EXERCISE DIRECTIONS
Return the stretch from the line with "font-weight: normal ->" through the line with "flex-direction: row ->" in the data below, character for character, skipping all pictures.

*** Begin section ***

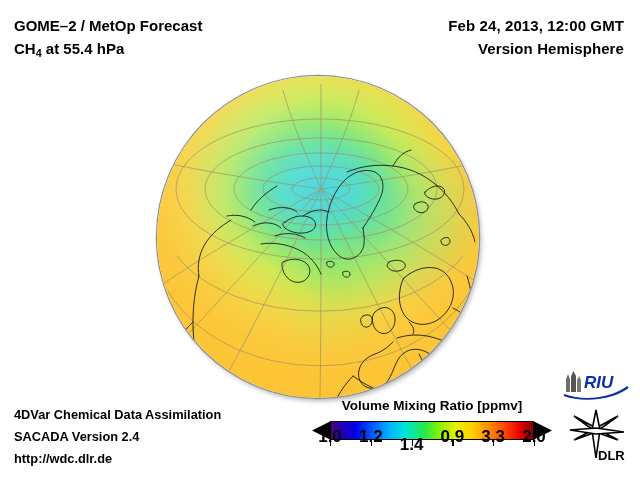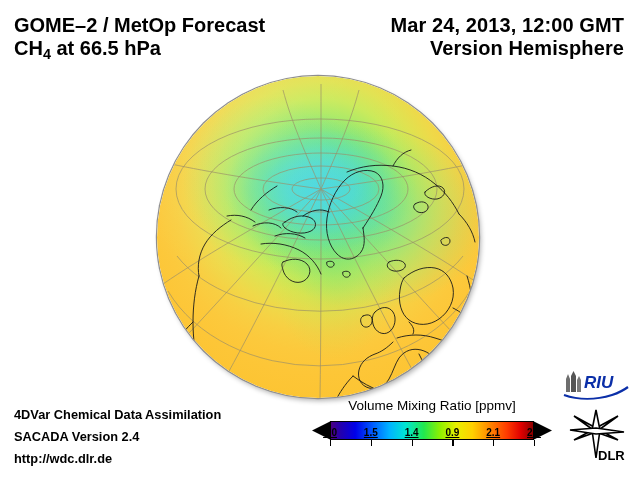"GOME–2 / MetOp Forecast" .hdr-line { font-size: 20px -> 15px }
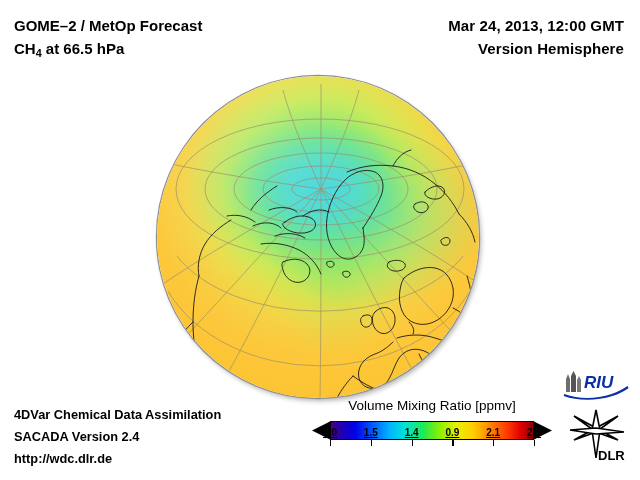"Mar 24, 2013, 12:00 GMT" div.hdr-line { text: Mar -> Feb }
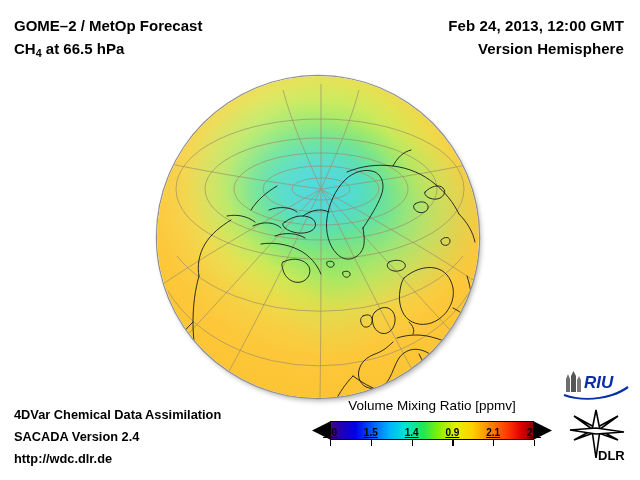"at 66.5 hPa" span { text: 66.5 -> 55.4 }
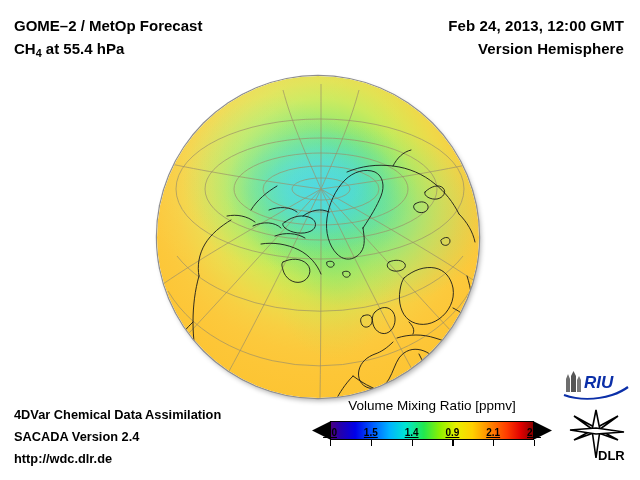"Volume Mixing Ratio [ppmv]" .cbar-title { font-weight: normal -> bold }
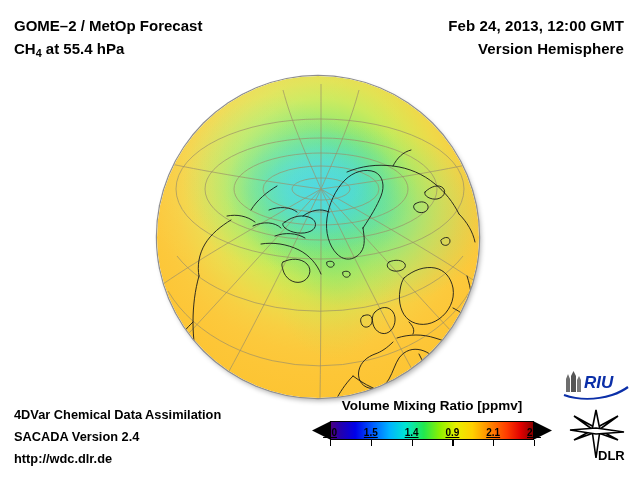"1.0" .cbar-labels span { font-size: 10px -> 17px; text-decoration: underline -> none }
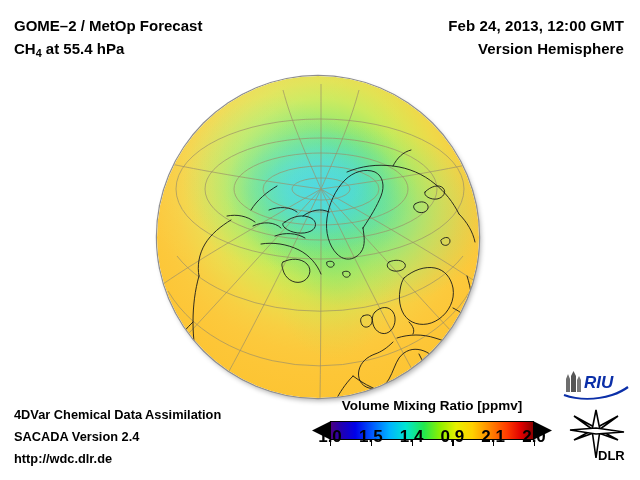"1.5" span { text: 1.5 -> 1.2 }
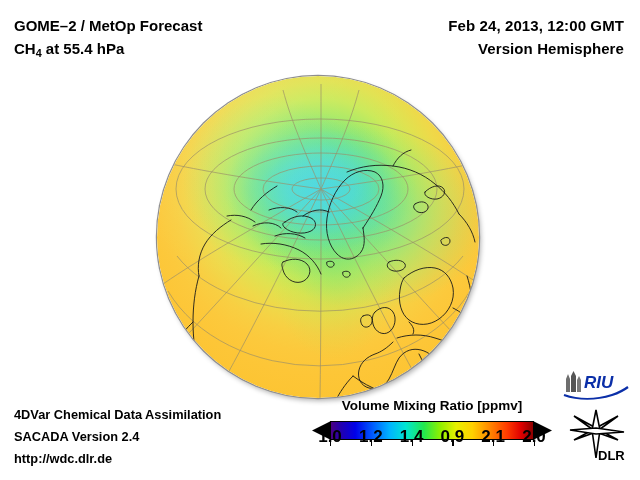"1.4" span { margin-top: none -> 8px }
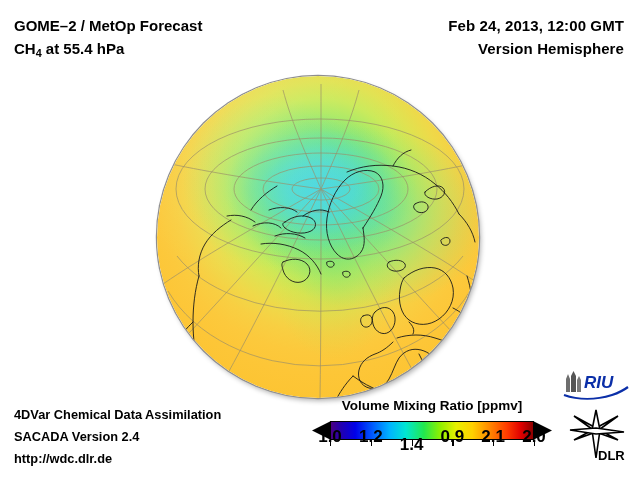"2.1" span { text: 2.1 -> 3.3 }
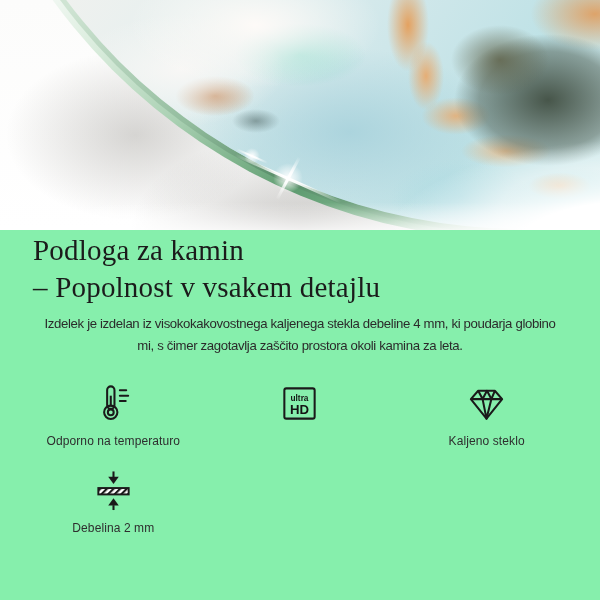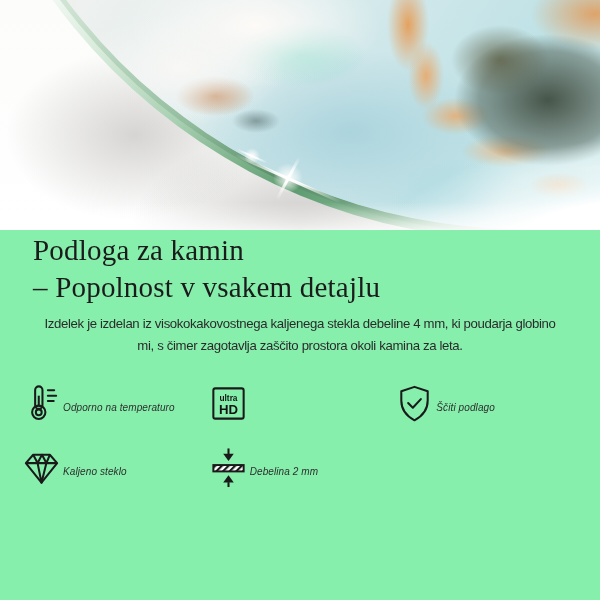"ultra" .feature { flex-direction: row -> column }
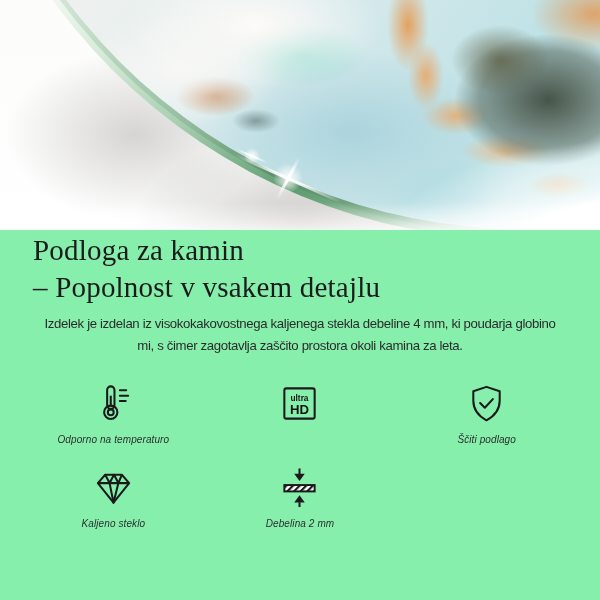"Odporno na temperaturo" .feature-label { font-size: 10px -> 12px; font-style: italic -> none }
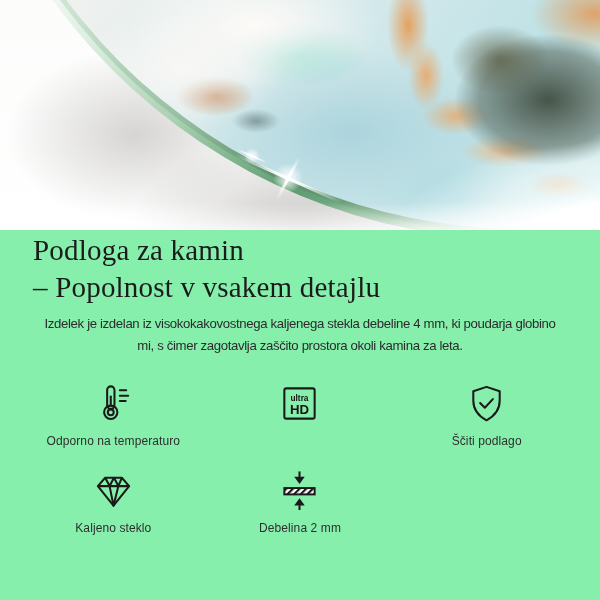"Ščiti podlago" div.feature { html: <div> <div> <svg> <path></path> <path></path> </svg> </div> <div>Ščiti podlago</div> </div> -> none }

*** End section ***

OUTPUT FOR THIS TASK
"Volume Mixing Ratio [ppmv]" .cbar-title { font-weight: normal -> bold }
"1.0" .cbar-labels span { font-size: 10px -> 17px; text-decoration: underline -> none }
"1.5" span { text: 1.5 -> 1.2 }
"1.4" span { margin-top: none -> 8px }
"2.1" span { text: 2.1 -> 3.3 }
"ultra" .feature { flex-direction: row -> column }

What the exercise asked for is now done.